_About this task_: Work out how many lines below contain the word "terms", then give that number alone.
======== Provided records
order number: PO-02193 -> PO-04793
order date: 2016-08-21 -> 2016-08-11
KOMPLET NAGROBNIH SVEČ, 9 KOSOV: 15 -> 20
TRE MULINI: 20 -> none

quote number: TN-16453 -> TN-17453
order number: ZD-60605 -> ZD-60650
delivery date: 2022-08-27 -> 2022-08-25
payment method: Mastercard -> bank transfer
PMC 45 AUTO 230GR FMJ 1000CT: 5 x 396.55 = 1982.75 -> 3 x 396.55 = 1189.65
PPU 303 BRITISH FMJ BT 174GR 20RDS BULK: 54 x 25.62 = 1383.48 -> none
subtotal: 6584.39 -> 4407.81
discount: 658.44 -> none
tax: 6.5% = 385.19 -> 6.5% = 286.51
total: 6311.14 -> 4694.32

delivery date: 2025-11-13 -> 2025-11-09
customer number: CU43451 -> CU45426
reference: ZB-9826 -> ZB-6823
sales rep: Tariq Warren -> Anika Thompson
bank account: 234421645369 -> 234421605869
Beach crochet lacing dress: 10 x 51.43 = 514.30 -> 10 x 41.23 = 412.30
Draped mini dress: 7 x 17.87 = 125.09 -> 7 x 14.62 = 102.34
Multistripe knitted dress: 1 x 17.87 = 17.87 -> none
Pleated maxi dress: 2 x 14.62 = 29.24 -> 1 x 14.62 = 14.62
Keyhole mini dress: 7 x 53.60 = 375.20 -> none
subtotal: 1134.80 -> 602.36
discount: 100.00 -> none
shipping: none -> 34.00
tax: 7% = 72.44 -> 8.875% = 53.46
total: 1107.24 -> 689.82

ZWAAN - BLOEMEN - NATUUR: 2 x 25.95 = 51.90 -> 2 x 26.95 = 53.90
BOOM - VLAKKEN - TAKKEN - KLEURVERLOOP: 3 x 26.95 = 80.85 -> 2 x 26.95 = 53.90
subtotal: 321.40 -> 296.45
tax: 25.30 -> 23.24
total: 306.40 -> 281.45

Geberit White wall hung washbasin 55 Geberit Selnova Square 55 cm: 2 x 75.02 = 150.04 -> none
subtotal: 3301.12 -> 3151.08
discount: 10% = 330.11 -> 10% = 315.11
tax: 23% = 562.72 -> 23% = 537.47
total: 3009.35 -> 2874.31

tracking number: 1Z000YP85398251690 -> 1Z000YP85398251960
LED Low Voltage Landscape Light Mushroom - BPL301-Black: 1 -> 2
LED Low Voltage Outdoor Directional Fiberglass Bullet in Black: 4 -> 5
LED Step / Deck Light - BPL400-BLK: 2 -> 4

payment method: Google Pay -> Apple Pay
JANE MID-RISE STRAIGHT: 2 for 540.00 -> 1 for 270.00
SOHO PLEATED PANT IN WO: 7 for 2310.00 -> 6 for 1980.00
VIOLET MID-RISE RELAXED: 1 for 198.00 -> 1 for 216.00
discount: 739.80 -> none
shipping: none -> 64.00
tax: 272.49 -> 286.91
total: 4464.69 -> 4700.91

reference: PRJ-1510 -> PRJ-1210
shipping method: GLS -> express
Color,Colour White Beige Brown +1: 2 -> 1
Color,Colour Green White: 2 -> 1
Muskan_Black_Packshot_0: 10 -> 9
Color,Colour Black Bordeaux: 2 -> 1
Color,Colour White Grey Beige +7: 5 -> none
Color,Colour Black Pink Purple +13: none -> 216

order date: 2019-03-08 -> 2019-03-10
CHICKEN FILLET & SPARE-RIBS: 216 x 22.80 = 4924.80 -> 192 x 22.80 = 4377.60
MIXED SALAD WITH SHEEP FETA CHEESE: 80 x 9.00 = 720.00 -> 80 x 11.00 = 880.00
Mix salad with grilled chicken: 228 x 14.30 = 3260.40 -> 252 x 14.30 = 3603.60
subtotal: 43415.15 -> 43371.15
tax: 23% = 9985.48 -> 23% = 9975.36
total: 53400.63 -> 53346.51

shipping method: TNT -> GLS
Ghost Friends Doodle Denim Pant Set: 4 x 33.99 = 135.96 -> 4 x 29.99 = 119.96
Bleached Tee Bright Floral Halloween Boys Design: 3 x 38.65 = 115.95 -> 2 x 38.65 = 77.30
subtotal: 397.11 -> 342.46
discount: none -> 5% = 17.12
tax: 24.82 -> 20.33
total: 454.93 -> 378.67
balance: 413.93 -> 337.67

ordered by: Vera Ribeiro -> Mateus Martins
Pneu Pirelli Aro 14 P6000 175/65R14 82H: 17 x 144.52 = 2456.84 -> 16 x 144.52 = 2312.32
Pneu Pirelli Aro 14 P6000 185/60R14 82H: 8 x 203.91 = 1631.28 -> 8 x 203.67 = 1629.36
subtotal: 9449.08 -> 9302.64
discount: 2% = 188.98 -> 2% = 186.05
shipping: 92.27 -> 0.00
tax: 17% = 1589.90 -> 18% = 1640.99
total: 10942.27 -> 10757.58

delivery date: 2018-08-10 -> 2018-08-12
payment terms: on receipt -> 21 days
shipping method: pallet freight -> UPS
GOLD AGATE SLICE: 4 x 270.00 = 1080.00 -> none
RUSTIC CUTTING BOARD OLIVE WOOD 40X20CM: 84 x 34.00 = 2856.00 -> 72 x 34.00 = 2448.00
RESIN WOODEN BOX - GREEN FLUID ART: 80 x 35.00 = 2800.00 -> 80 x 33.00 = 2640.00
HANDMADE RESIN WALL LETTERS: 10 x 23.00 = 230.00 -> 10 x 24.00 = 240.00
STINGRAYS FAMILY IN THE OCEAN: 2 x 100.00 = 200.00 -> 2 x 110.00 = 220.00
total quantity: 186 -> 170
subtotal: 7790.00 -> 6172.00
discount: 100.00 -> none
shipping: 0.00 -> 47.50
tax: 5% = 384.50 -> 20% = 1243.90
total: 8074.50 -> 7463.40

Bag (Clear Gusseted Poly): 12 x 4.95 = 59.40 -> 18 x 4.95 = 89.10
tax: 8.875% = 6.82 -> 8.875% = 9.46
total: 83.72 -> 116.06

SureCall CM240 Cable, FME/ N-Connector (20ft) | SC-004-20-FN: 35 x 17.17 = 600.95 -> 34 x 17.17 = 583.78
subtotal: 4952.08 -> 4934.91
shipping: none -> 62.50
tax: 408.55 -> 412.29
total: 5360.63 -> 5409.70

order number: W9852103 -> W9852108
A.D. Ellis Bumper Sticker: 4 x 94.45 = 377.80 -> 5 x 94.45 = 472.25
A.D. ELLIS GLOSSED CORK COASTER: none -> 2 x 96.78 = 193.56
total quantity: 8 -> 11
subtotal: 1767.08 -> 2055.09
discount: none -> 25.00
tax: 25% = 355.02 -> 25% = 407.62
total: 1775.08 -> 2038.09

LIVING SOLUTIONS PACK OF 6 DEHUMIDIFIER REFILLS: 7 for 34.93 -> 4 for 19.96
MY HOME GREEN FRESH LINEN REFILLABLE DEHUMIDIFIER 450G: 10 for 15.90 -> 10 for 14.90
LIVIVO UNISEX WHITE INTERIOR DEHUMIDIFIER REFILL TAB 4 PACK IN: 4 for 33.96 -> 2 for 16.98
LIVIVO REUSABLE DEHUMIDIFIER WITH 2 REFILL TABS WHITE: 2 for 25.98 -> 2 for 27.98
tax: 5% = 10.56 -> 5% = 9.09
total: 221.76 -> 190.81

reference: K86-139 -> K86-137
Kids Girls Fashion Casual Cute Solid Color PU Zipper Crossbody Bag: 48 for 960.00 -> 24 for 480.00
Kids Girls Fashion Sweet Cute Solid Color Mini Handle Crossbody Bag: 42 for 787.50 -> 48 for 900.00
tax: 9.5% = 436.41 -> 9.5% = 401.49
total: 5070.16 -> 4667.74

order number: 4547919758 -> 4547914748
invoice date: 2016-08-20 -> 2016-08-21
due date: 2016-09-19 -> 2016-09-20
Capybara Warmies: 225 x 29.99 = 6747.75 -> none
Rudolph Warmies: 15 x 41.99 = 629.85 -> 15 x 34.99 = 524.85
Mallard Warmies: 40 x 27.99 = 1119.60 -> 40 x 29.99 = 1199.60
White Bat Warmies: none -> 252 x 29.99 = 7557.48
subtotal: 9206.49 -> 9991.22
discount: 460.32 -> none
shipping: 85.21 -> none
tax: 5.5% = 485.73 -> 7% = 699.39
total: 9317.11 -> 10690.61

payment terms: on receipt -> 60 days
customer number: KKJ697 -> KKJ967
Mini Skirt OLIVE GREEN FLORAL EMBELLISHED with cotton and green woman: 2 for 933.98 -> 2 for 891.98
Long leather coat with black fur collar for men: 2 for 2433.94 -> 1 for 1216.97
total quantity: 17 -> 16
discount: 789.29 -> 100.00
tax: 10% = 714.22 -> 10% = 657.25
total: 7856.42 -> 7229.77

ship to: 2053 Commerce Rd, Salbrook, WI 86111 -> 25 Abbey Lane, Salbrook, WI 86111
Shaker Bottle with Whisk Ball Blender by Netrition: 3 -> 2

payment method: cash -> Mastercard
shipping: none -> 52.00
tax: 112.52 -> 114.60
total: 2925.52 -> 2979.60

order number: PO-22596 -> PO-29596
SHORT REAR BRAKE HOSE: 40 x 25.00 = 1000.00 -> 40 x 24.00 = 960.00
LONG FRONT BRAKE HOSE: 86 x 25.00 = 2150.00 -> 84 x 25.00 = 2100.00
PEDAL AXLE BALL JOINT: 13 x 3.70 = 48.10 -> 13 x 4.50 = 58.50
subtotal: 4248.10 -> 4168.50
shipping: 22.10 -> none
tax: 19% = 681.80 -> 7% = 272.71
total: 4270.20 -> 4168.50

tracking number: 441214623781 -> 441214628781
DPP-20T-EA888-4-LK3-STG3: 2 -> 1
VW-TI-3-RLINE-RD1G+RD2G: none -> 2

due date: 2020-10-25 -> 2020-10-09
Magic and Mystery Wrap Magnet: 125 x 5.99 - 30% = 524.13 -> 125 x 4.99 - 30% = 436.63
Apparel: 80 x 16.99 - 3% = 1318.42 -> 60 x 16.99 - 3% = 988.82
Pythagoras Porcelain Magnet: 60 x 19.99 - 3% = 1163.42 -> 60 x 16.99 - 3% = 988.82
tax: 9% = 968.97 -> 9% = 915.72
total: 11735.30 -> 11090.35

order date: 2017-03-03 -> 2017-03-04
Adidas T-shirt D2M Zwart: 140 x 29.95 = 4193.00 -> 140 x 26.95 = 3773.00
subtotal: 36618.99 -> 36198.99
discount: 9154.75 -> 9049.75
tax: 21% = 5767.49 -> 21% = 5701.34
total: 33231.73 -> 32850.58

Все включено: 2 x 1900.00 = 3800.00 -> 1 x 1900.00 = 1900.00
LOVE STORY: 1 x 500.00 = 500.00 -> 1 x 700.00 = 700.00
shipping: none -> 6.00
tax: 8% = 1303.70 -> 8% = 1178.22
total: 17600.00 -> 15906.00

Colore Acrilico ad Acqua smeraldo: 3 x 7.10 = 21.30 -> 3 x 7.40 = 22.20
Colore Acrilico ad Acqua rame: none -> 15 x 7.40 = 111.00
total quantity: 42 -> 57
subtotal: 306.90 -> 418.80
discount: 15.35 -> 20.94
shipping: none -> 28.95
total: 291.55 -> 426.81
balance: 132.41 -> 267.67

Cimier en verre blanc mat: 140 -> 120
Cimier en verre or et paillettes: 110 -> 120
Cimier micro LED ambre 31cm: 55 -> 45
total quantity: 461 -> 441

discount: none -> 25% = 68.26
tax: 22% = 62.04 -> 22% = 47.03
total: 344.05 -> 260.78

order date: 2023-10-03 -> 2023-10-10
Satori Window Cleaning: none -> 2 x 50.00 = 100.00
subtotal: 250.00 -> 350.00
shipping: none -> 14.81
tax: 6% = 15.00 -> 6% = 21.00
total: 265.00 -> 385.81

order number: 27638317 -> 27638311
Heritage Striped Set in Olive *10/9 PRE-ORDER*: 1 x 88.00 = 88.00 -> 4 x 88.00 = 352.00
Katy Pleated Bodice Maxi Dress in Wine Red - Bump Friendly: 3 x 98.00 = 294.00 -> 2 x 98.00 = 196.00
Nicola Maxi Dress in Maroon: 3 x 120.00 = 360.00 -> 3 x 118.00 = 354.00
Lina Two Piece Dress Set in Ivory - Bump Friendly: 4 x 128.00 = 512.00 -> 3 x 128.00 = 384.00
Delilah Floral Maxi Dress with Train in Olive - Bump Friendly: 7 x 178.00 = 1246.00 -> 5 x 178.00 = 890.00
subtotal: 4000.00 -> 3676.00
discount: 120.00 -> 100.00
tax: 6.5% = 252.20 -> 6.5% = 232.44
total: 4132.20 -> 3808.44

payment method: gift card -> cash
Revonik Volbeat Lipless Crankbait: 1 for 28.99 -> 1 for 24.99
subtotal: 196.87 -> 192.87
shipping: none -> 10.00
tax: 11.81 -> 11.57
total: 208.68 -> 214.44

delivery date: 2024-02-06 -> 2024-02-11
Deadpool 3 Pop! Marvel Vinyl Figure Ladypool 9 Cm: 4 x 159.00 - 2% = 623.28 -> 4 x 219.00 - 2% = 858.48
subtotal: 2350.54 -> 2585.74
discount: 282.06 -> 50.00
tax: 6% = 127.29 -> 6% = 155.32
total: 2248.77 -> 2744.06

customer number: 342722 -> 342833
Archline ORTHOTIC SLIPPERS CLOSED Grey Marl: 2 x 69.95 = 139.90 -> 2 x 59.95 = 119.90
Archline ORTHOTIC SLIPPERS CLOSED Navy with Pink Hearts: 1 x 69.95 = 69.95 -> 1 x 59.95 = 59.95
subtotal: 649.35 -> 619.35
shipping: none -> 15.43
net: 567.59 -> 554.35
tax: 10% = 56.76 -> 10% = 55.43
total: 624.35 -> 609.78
================
_Answer space_: 2